= Mass media in Nicaragua =

The mass media in Nicaragua consist of several different types of communications media: television, radio, cinema, newspapers, magazines, and Internet-based Web sites.

Freedom of speech is a right guaranteed by the Constitution of Nicaragua. There is no official state censorship of the media in Nicaragua.

==History of Nicaraguan media==
Noted during the Sandinista years for its virulently partisan and sensationalist character, the communications media began to show small signs of moderation and objectivity as the Chamorro regime progressed. However, partisanship was still a key word in the printed and broadcast press, and Sandinista dominance over the communications media largely continued, despite the transfer of power in the government. After the 1990 elections, however, important differences of opinion emerged in the relationship between the Sandinista-dominated media and official FSLN positions.

The greatest news source for most Nicaraguans is the radio. Some radio stations are considered so influential that opponents of their political position have targeted them for attacks. The rightist Radio Corporación, for instance, was heavily damaged twice by Sandinistas, in the early years of the Chamorro government and the Sandinista Radio Ya was attacked by unknown assailants.

===Domination of the print media===
The three major dailies of the Sandinista period continued to dominate the print media market in 1993. La Prensa, founded in 1926, with an estimated circulation of 30,000 in early 1992, continued the family tradition built by the president's late husband, Pedro Joaquín Chamorro Cardenal. At the time of the transition, La Prensa was run by the president's daughter, Cristiana Chamorro de Lacayo also the wife of Antonio Lacayo. Cristiana Chamorro's tight control over La Prensa and reported refusal to permit criticism of her mother's government led to a rebellion among the editorial board and staff within a year after the 1990 election.

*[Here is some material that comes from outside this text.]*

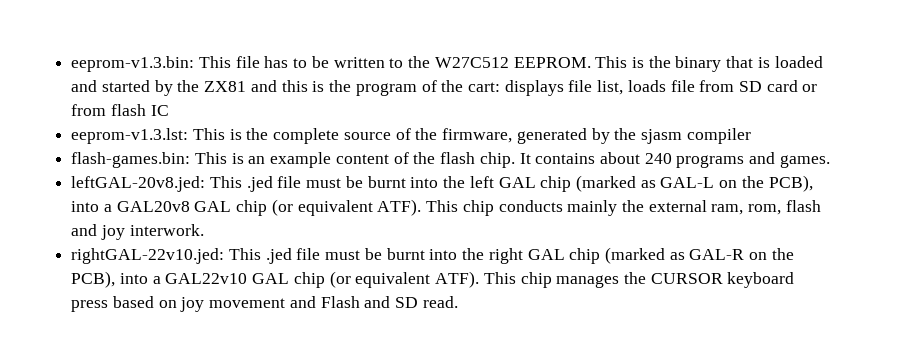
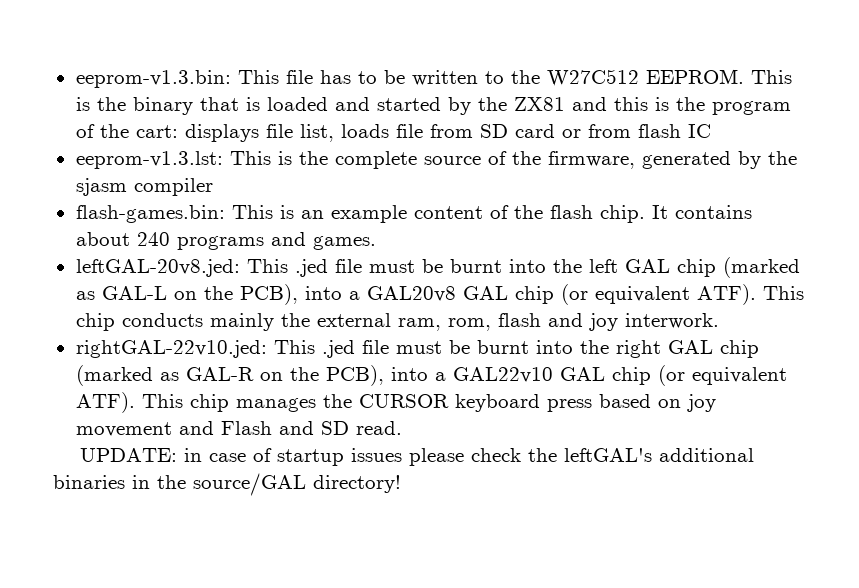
+ UPDATE: in case of startup issues please check the leftGAL's additional binaries in the source/GAL directory!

The editorial staff, which included other family members, took the opportunity presented by Cristiana Chamorro's official trip abroad with her mother in November 1990, to publish articles harshly critical of the government for its relations with Sandinista leaders. In January, the staff forced Cristiana Chamorro to resign as editor and removed Violeta Chamorro from the board of directors. The changes were seen as an attempt by the editorial staff to establish La Prensa as an independent paper rather than the official voice of the government.

One of the two pro-Sandinista newspapers also moved in the 1990s to a position more critical of the Chamorro government and the FSLN. Barricada, founded in 1979, with an estimated circulation of 20,000 in 1992, declared in early 1992 that it would no longer serve as the house organ of the FSLN and would instead take independent positions. Always regarded by many observers as the most professional of the three major newspapers, Barricada became the first public forum in which Sandinista leaders expressed internal disagreements in February 1992.

The shift in popular outlook may have been made possible by the division of powers among the Sandinista commanders after their electoral defeat. Bayardo Arce Castaño became head of the FSLN's newspapers, radio stations, and television programs and was planning to establish a Sandinista television station. Significantly, the first disagreement aired in Barricada was between Arce and Daniel Ortega.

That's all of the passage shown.